The bottomline is that by mastering Leptin hormone in your body you will be mastering your body weight. Why?
Leptin causes you to burn stored fat; most fad diets, or unrealistic dieting robs the body of both fat and muscle. When you diet, your body compensates for reduced calorie and fat intake by lowering your energy and metabolism. Leptin can actually enhance your energy and metabolism. What does this mean, well what it means is best diet and exercise plan in the world will not work unless the Leptin levels are correct. Something Nutrisystem does not share with it's customers I assure you.
Leptin levels are related to a number of things, including insulin, your caloric intake, and your current level of bodyfat. Think of it as one of the big ?fat-loss decision makers.? Generally speaking, the leaner you are, the lower your baseline levels of leptin are. Under normal conditions, though, leptin is plentiful. However, while your calorie intake is at sub-maintenance levels, and particularly if you're on a low-carb diet, which lowers your levels of circulating insulin, leptin levels drop.
Decreased leptin levels cause a number of other regulatory changes ? namely, decreased thyroid output and metabolic rate and increased catabolic hormone activity and appetite. In an attempt to become more efficient, your body will try to slow down to make that lowered caloric intake its new maintenance intake. That is, it'll try to do the same amount of work with less energy.
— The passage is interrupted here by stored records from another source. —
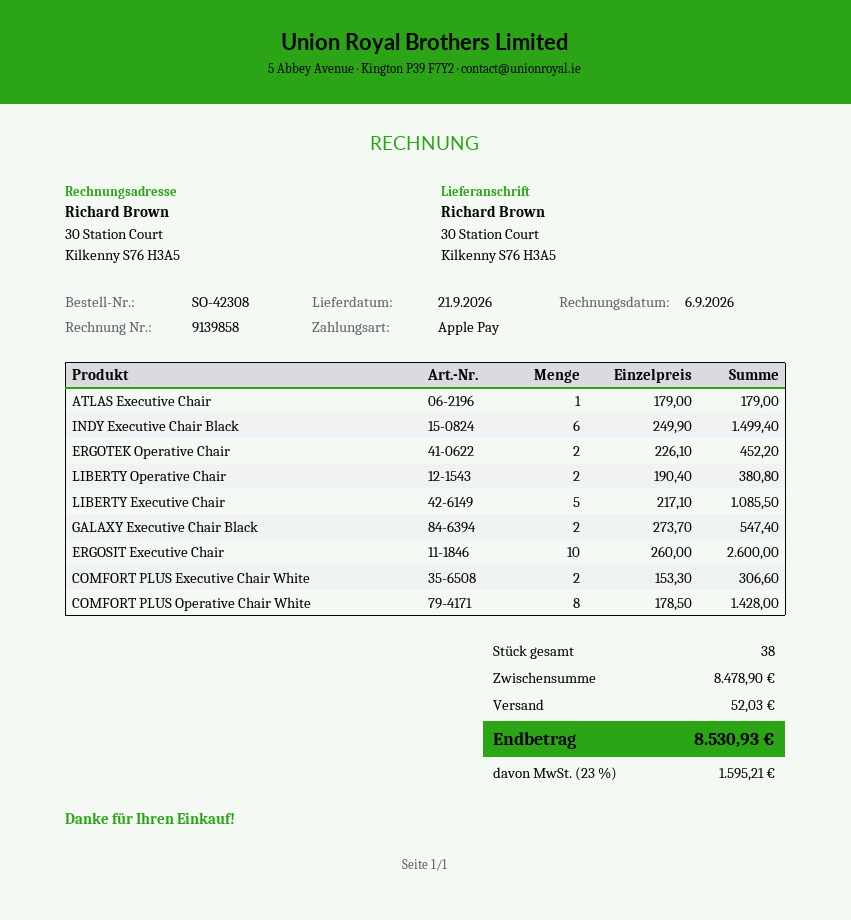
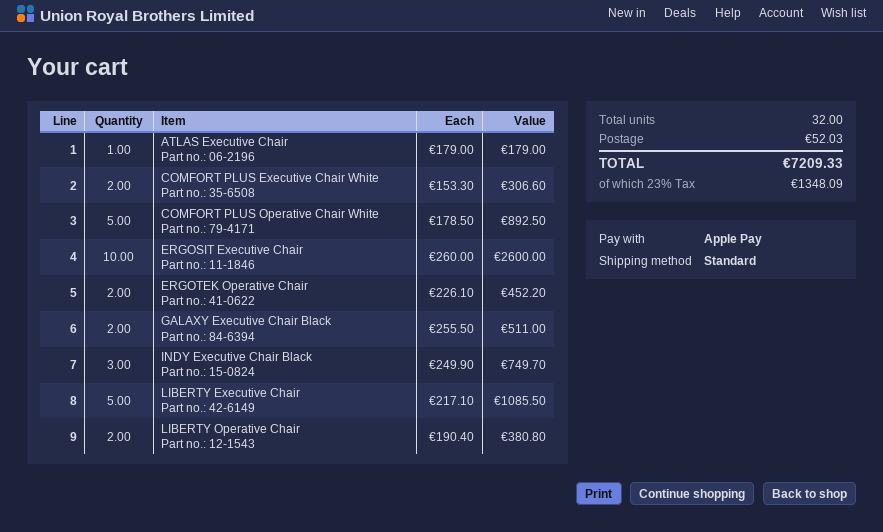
INDY Executive Chair Black: 6 x 249.90 = 1499.40 -> 3 x 249.90 = 749.70
GALAXY Executive Chair Black: 2 x 273.70 = 547.40 -> 2 x 255.50 = 511.00
COMFORT PLUS Operative Chair White: 8 x 178.50 = 1428.00 -> 5 x 178.50 = 892.50
total quantity: 38 -> 32
tax: 23% = 1595.21 -> 23% = 1348.09
total: 8530.93 -> 7209.33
And unfortunately, this usually means having to continuously lower calories to maintain your progress, which inevitably makes it very hard to hold on to all your hard-earned muscle. None of this sounds too good to me. However, periodic days of high calorie and carbohydrate intake may help with this.
Remember our bodies want to adapt. That is a good thing and a not-so-good thing when trying to lose body fat. So how do we increase levels of leptin enough to kick start the fat loss again. (exercise is still required here people)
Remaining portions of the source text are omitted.